I ring the bell. After a longish pause the door is opened by a tall, good-looking woman in her late twenties or early thirties. She is pleasant but a trifle flustered. She apologises for having kept me waiting.
“I’ve just sent the children out for a picnic with Nurse; it’s the housekeeper’s day off, so I’m the maid-of-all-work.” She smiles and her whole face lights up. “I’m not very good at it either. Please, do come in. I’m Emma Jung. You must be the new patient. Frau . . . There! It’s gone right out of my head!”
“Frau Hirschfeld. And please! I’m very grateful that the doctor would see me at such short notice.”
She ushers me into a small waiting room off the hall and leaves me, promising that the doctor will be ready in a few minutes. I have the idea she is probably pregnant. Her face has that curious mask-like appearance and there are deep, dark circles under her eyes. She looks like a woman breeding too quickly, while her firstlings are still clinging to her skirts.
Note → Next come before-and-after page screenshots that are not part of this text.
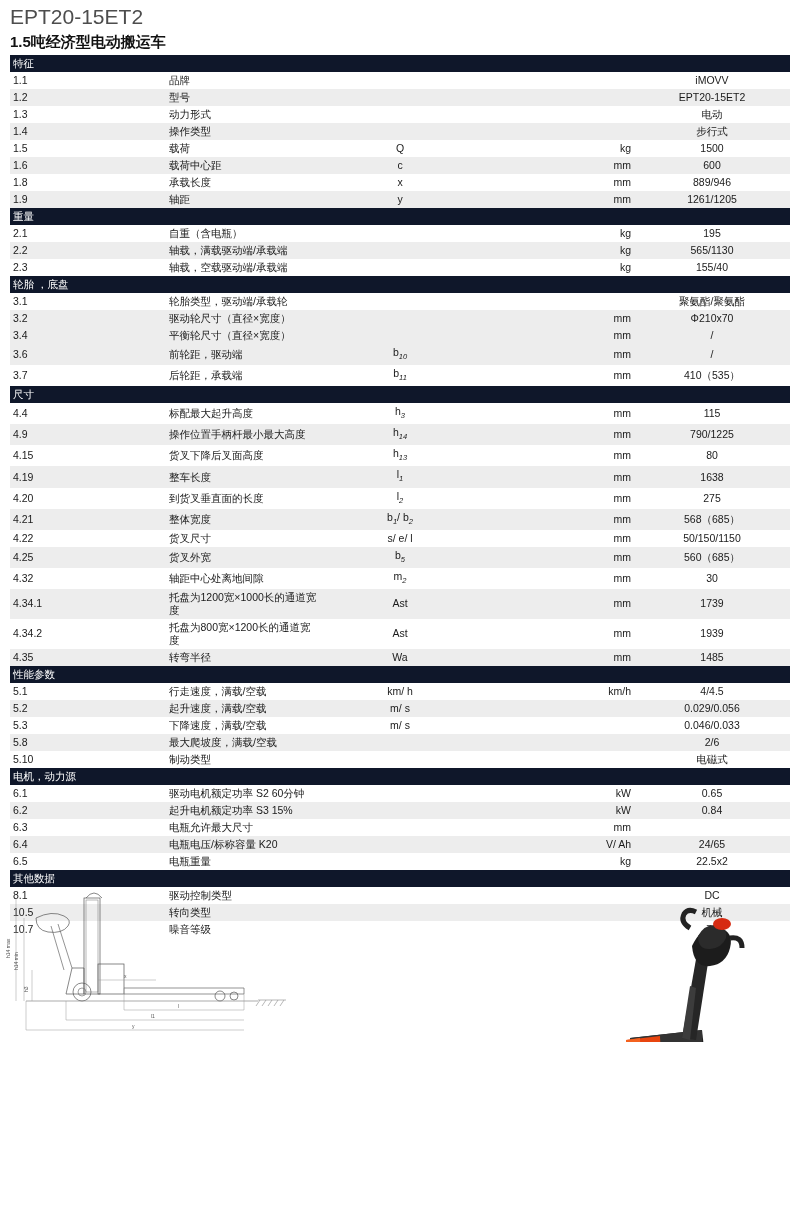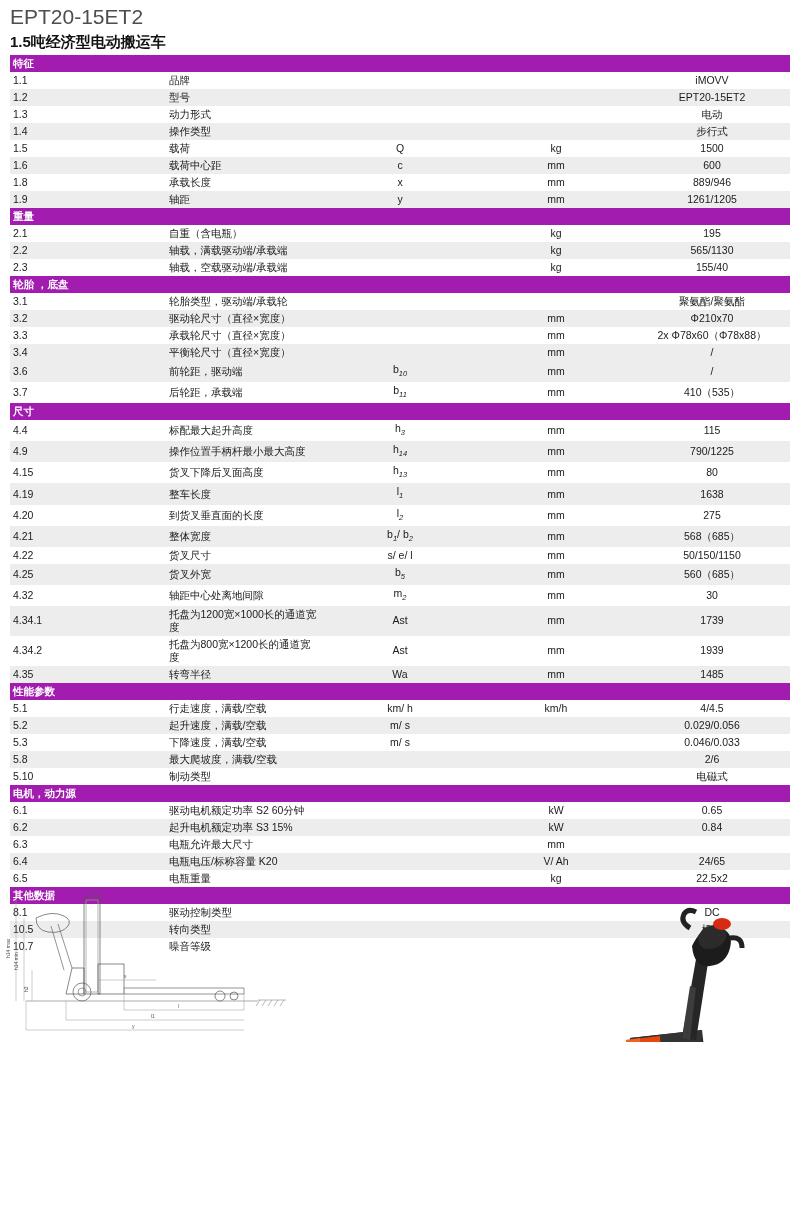--- a/index.html
+++ b/index.html
@@ -50,9 +50,9 @@
     vertical-align: middle;
   }
   .sec td {
-    background: #a21caf;
+    background: #0f172a;
     color: #ffffff;
-    font-weight: bold;
+    font-weight: normal;
     font-size: 10.5px;
     padding-left: 4px;
     height: 15px;

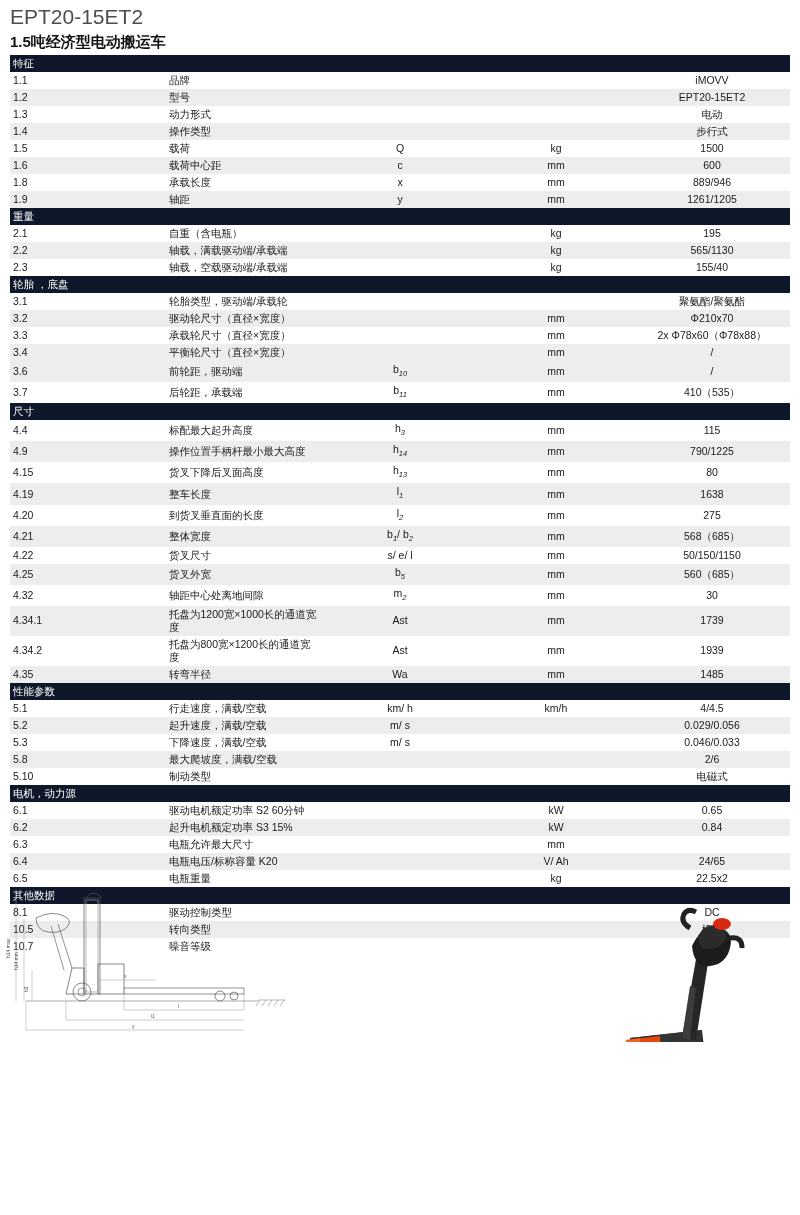--- a/index.html
+++ b/index.html
@@ -62,7 +62,7 @@
   .c-no { width: 44px; padding-left: 5px; }
   .c-name { width: 330px; }
   .c-sym { width: 66px; text-align: center; }
-  .c-unit { width: 66px; text-align: center; }
+  .c-unit { width: 66px; text-align: right; }
   .c-val { text-align: center; }
   .sub { font-size: 7.5px; vertical-align: sub; font-style: italic; }
   

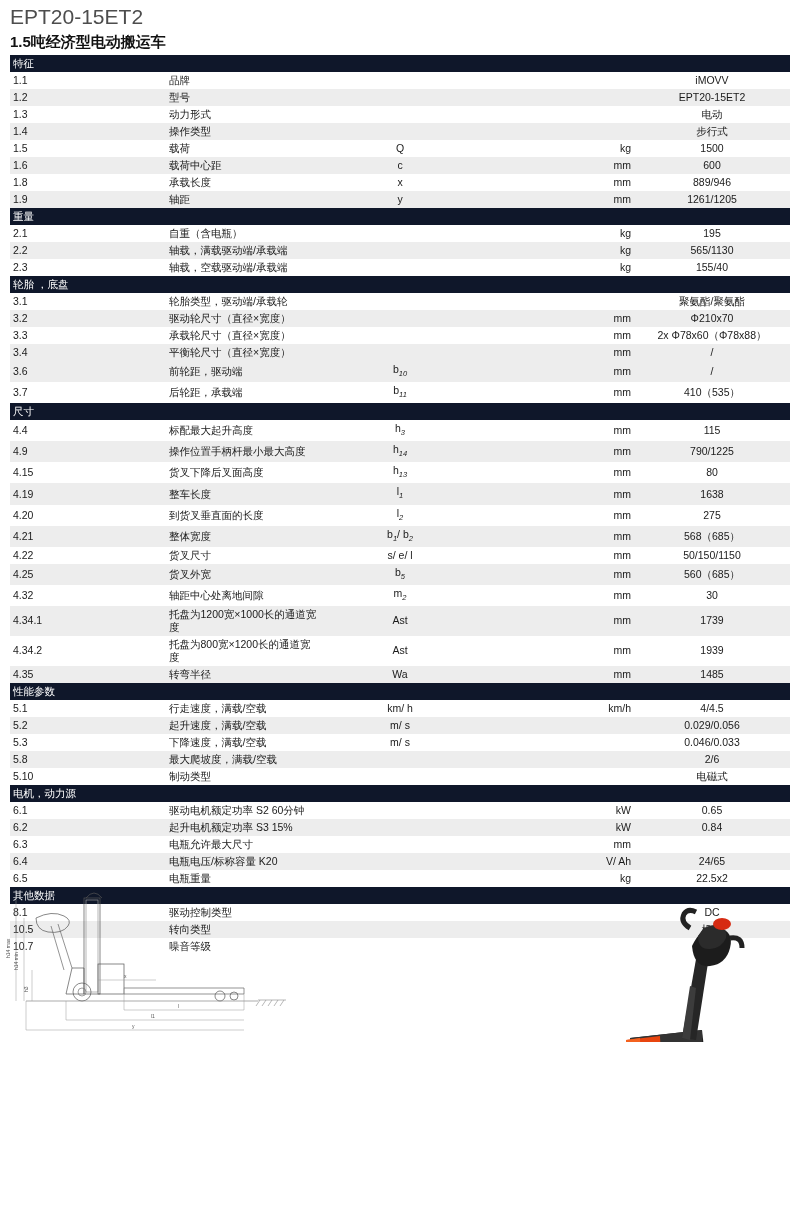--- a/index.html
+++ b/index.html
@@ -199,13 +199,6 @@
           <td class="c-unit">mm</td>
           <td class="c-val">Φ210x70</td>
         </tr>
-        <tr class="plain">
-          <td class="c-no">3.3</td>
-          <td class="c-name">承载轮尺寸（直径×宽度）</td>
-          <td class="c-sym"></td>
-          <td class="c-unit">mm</td>
-          <td class="c-val">2x Φ78x60（Φ78x88）</td>
-        </tr>
         <tr class="alt">
           <td class="c-no">3.4</td>
           <td class="c-name">平衡轮尺寸（直径×宽度）</td>

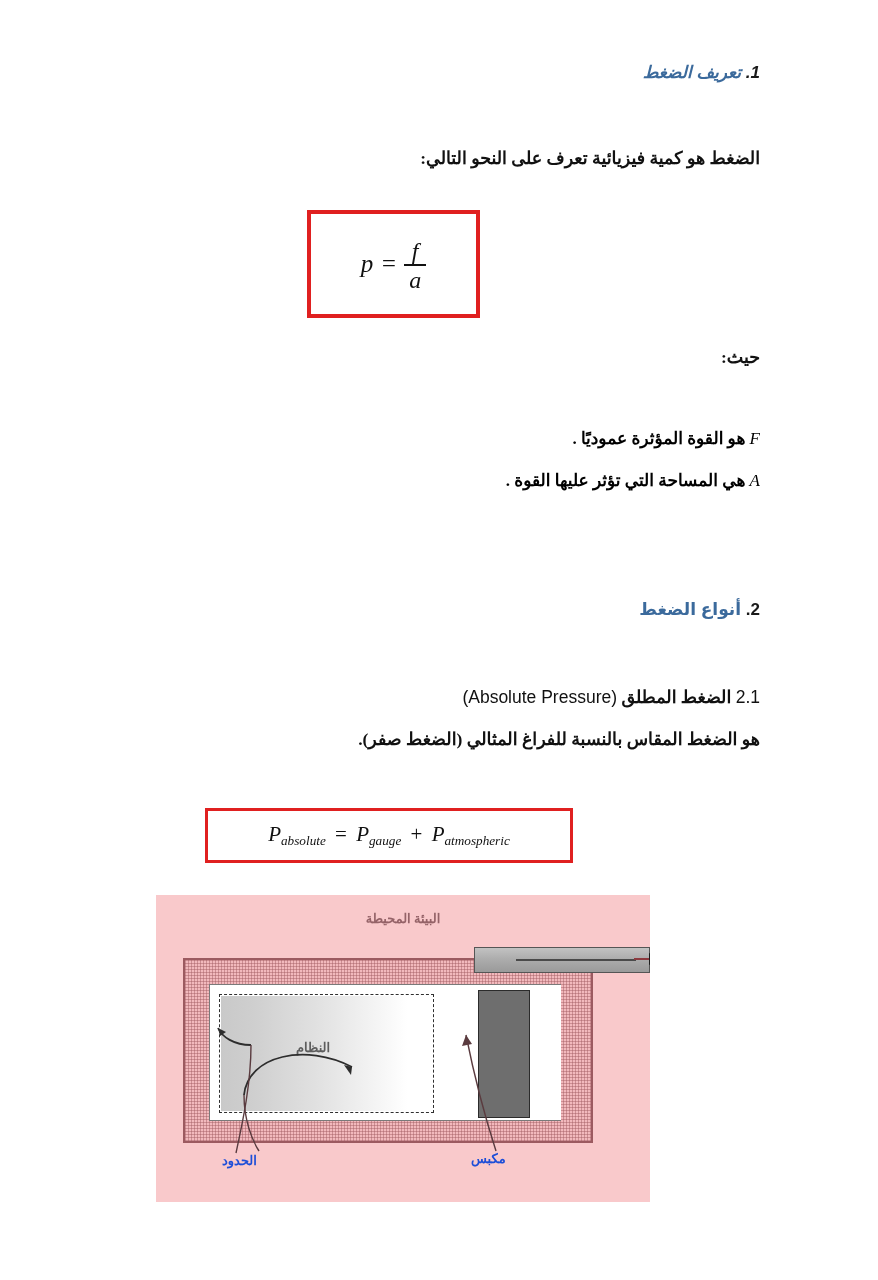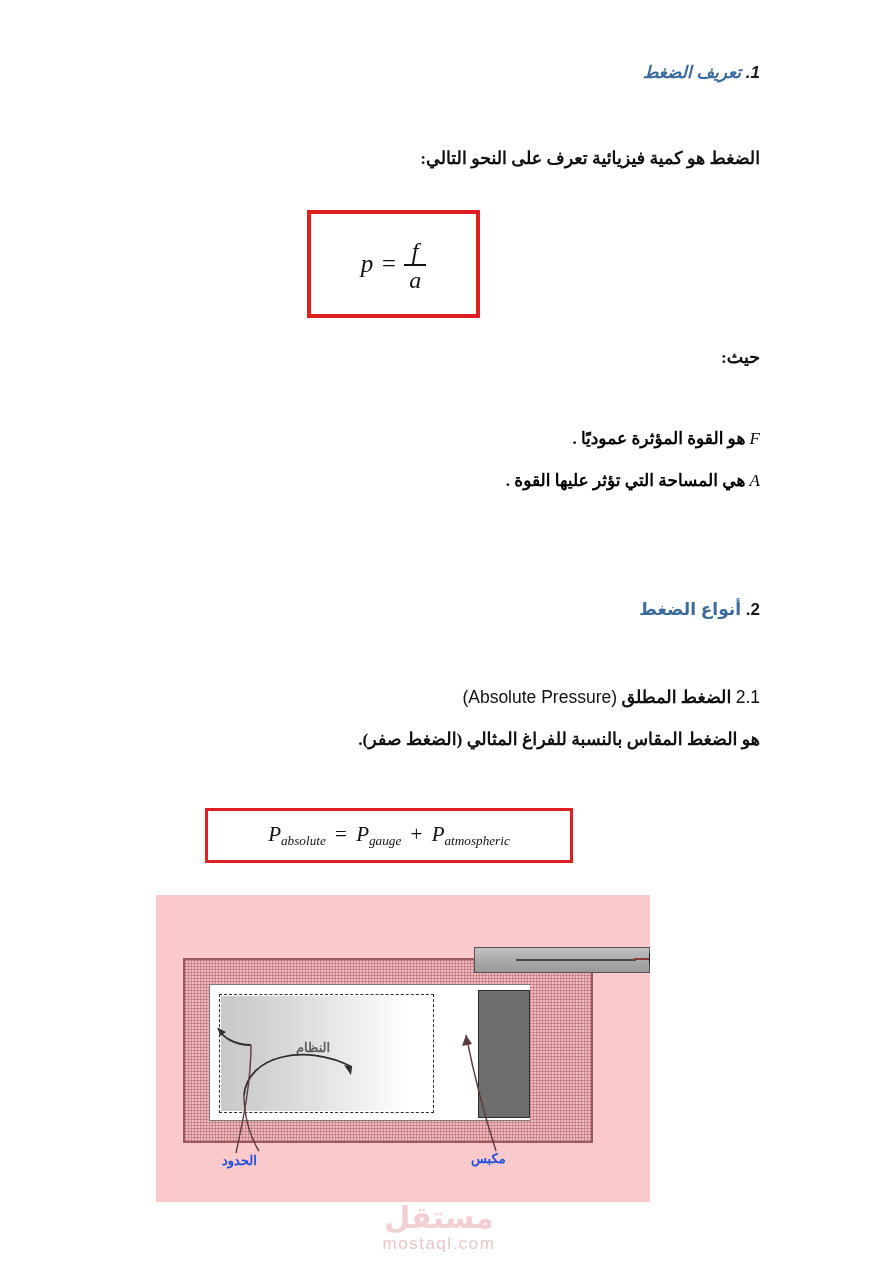--- a/index.html
+++ b/index.html
@@ -363,6 +363,7 @@
 
   <div class="diagram">
 
+    <div class="env-label">البيئة المحيطة</div>
 
     <div class="cyl-wall">
       <div class="cyl-inner">

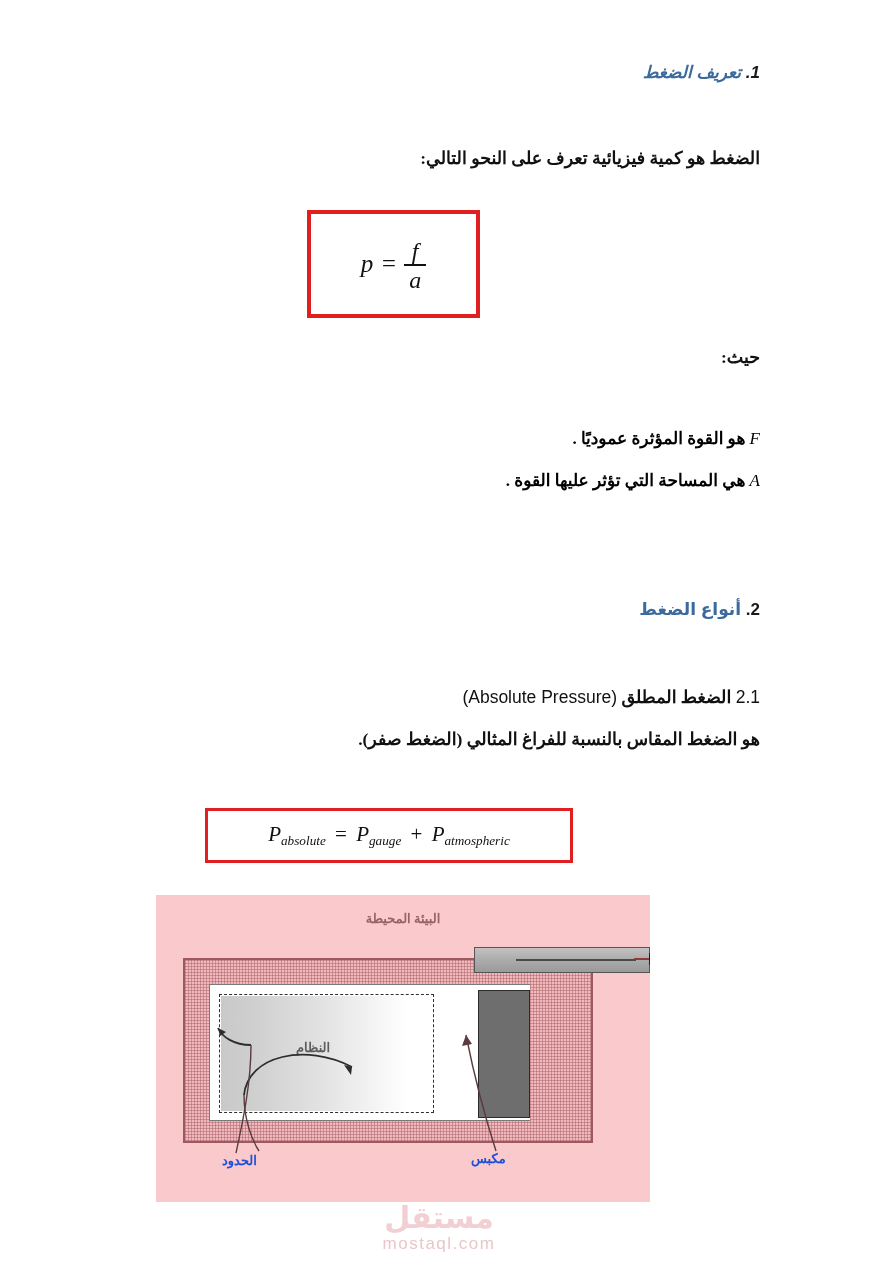--- a/index.html
+++ b/index.html
@@ -171,7 +171,7 @@
     position: absolute;
     left: 24px;
     top: 24px;
-    width: 321px;
+    width: 352px;
     height: 137px;
     box-sizing: border-box;
     border: 1px solid #7a7a7a;

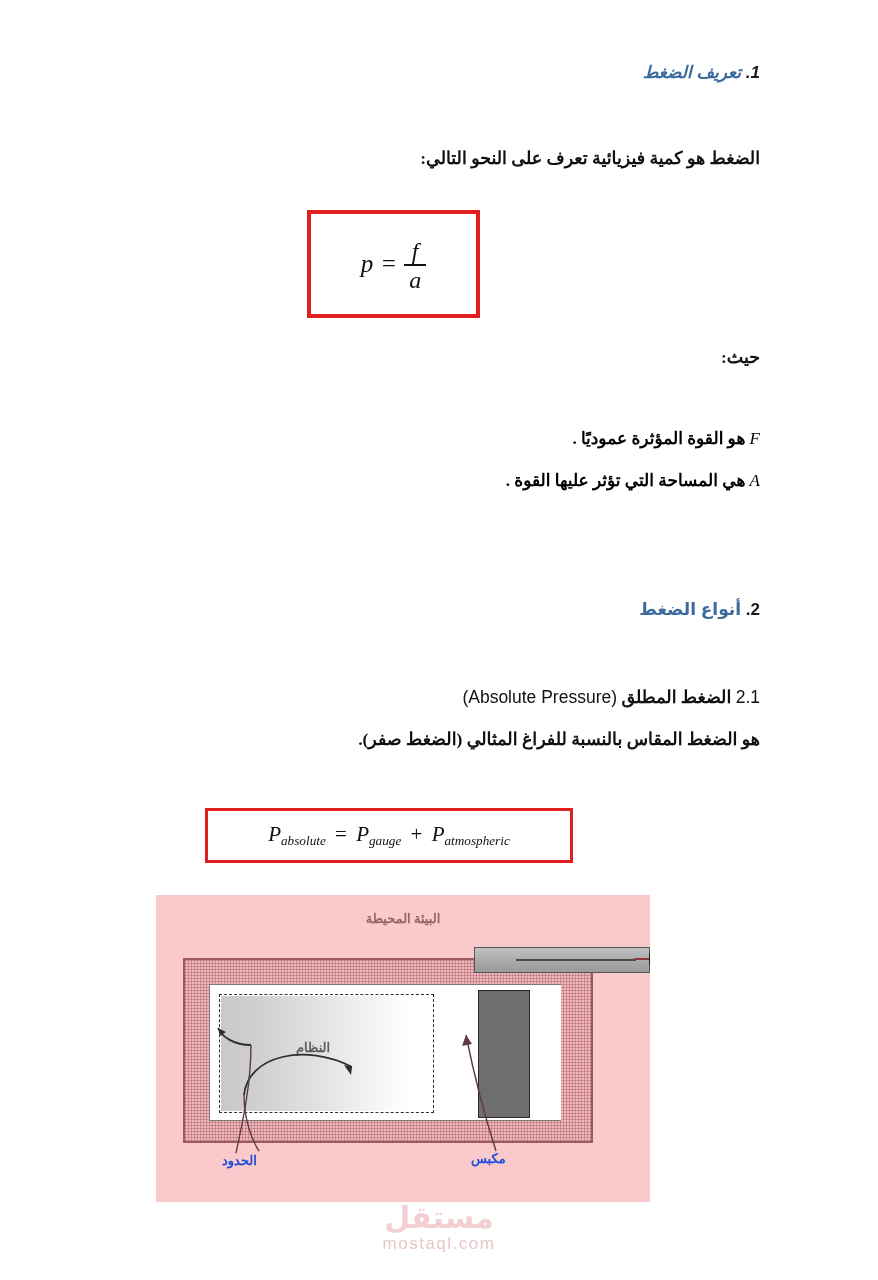--- a/index.html
+++ b/index.html
@@ -401,10 +401,6 @@
     <div class="lead-label" style="left:315px; top:256px;">مكبس</div>
   </div>
 
-  <div class="watermark">
-    <div class="wm-ar">مستقل</div>
-    <div class="wm-lat">mostaql.com</div>
-  </div>
 
 </div>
I pick up a magazine from the pile on the table. It is the 1912 edition of the Yearbook of Psychoanalytic and Psychopathological Research. It contains a long essay by Doctor Jung entitled “Mutations and Symbols of the Libido”. I have hardly read two pages of the dense prose when Emma Jung returns to summon me into her husband’s presence. When I stand up, I find I am a little dizzy. I take a deep breath, smooth my skirt, straighten myself up like a soldier for inspection and follow Emma Jung upstairs. When we reach the landing outside the doctor’s study, I know that I have reached the point of no return.